:: Exercise brief ::
Output a character-exact copy of the data, images removed.
BEGIN Data for the task
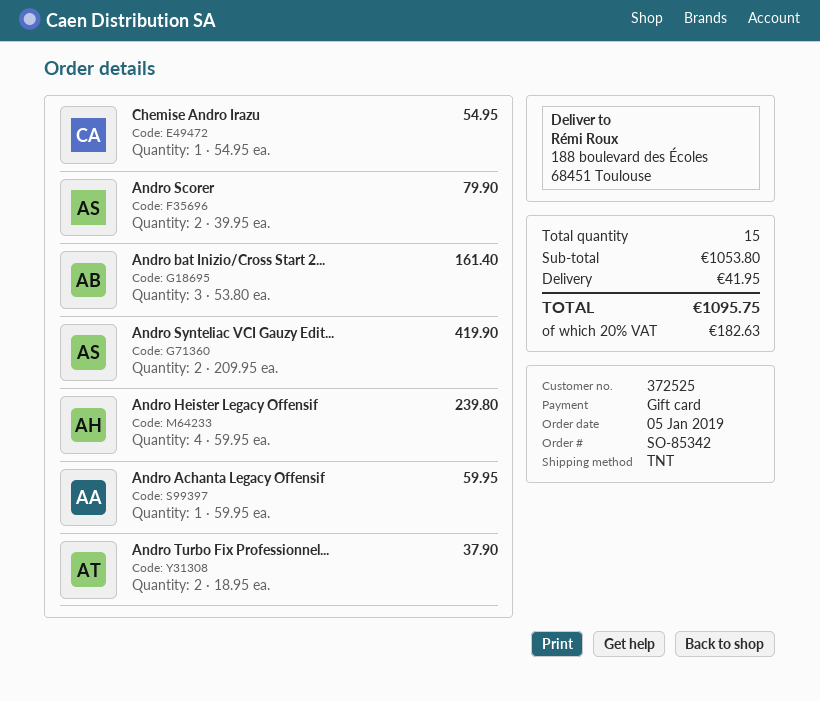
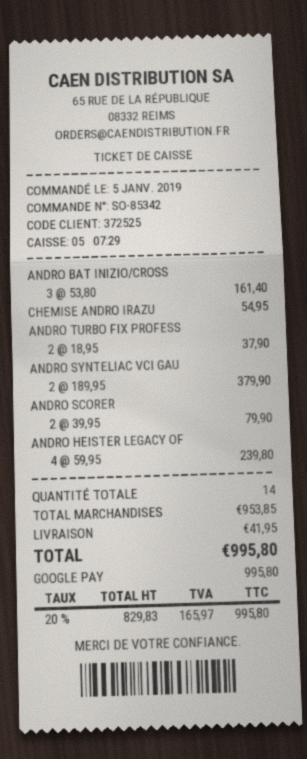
payment method: gift card -> Google Pay
Andro Synteliac VCI Gauzy Edit...: 2 x 209.95 = 419.90 -> 2 x 189.95 = 379.90
Andro Achanta Legacy Offensif: 1 x 59.95 = 59.95 -> none
total quantity: 15 -> 14
subtotal: 1053.80 -> 953.85
tax: 20% = 182.63 -> 20% = 165.97
total: 1095.75 -> 995.80

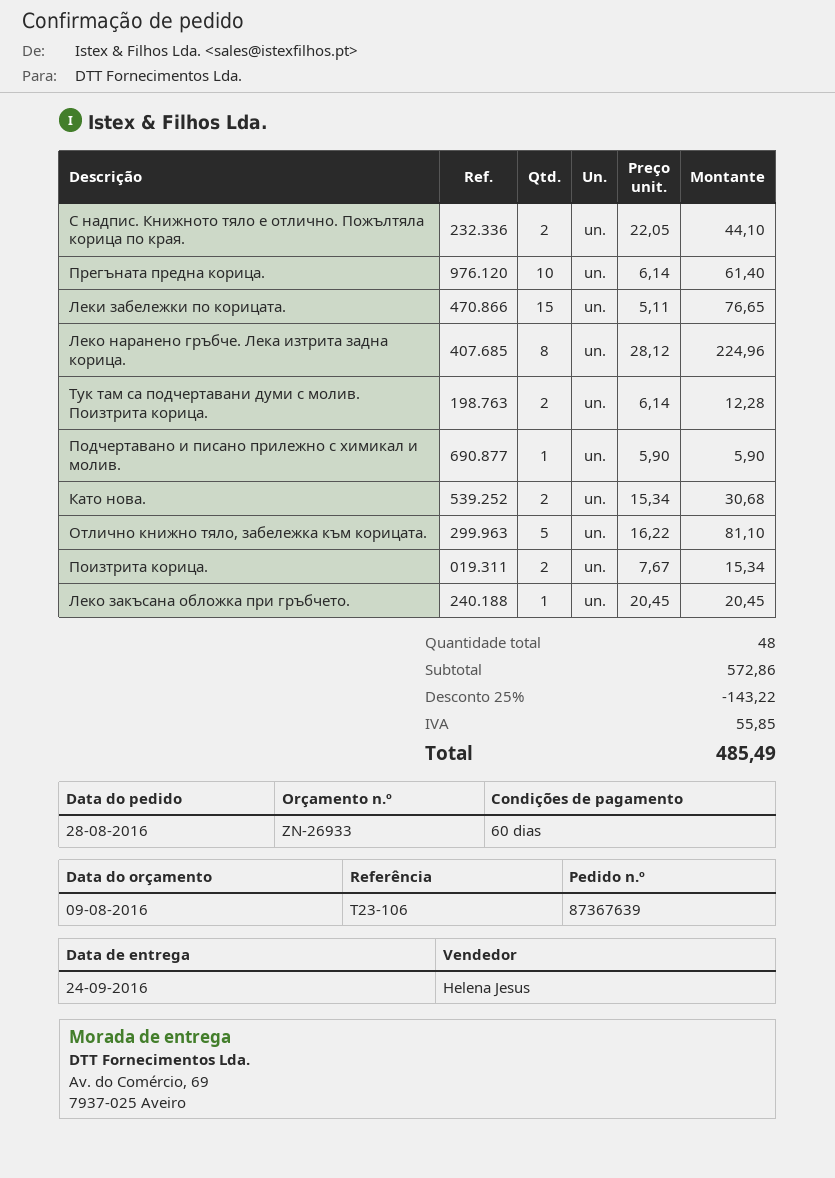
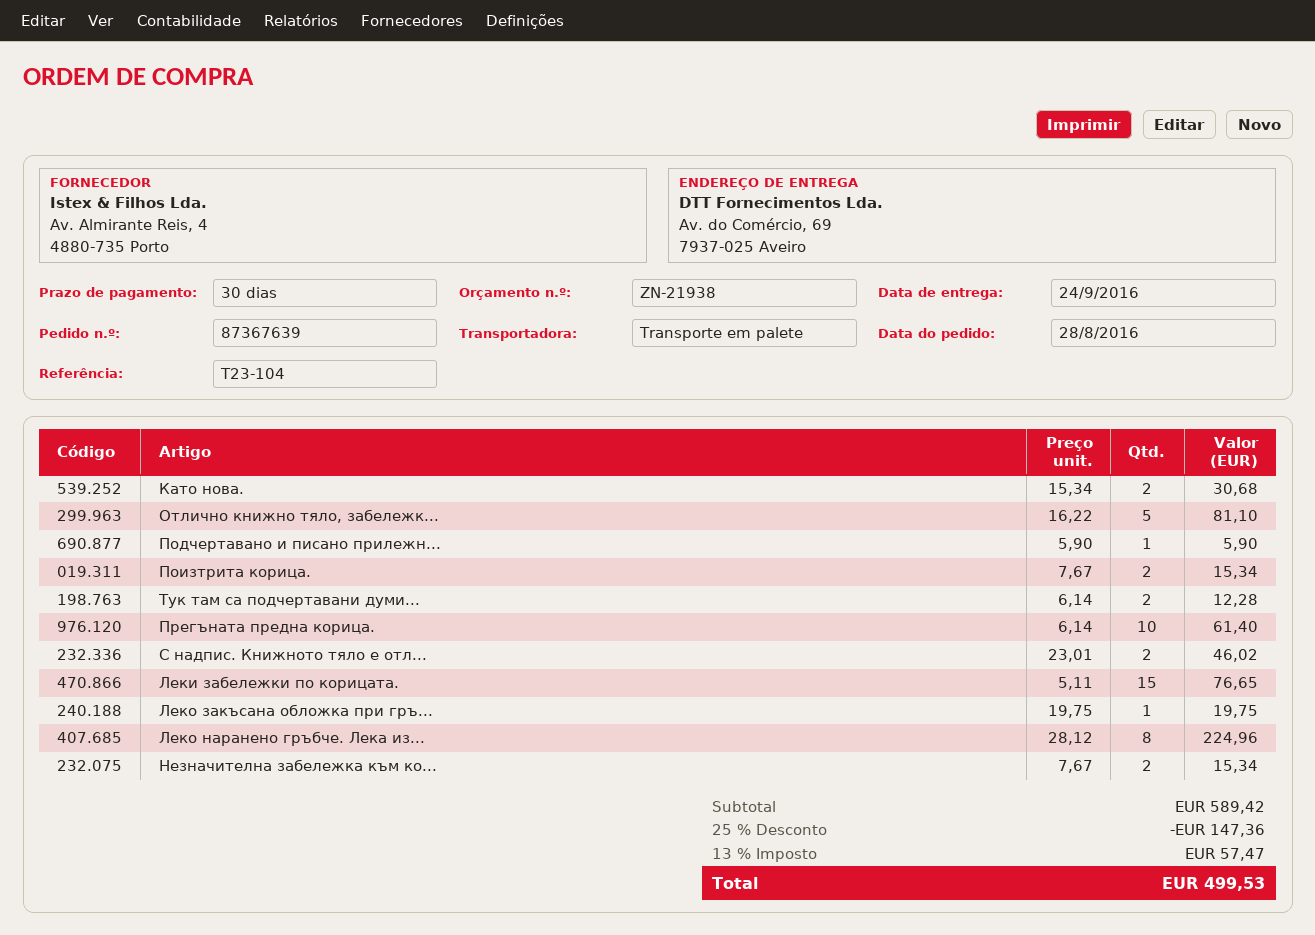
quote number: ZN-26933 -> ZN-21938
payment terms: 60 days -> 30 days
reference: T23-106 -> T23-104
С надпис. Книжното тяло е отлично. Пожълтяла корица по края.: 2 x 22.05 = 44.10 -> 2 x 23.01 = 46.02
Леко закъсана обложка при гръбчето.: 1 x 20.45 = 20.45 -> 1 x 19.75 = 19.75
Незначителна забележка към ко...: none -> 2 x 7.67 = 15.34
subtotal: 572.86 -> 589.42
discount: 25% = 143.22 -> 25% = 147.36
tax: 55.85 -> 57.47
total: 485.49 -> 499.53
END Data for the task
:: Exercise response ::
payment method: gift card -> Google Pay
Andro Synteliac VCI Gauzy Edit...: 2 x 209.95 = 419.90 -> 2 x 189.95 = 379.90
Andro Achanta Legacy Offensif: 1 x 59.95 = 59.95 -> none
total quantity: 15 -> 14
subtotal: 1053.80 -> 953.85
tax: 20% = 182.63 -> 20% = 165.97
total: 1095.75 -> 995.80

quote number: ZN-26933 -> ZN-21938
payment terms: 60 days -> 30 days
reference: T23-106 -> T23-104
С надпис. Книжното тяло е отлично. Пожълтяла корица по края.: 2 x 22.05 = 44.10 -> 2 x 23.01 = 46.02
Леко закъсана обложка при гръбчето.: 1 x 20.45 = 20.45 -> 1 x 19.75 = 19.75
Незначителна забележка към ко...: none -> 2 x 7.67 = 15.34
subtotal: 572.86 -> 589.42
discount: 25% = 143.22 -> 25% = 147.36
tax: 55.85 -> 57.47
total: 485.49 -> 499.53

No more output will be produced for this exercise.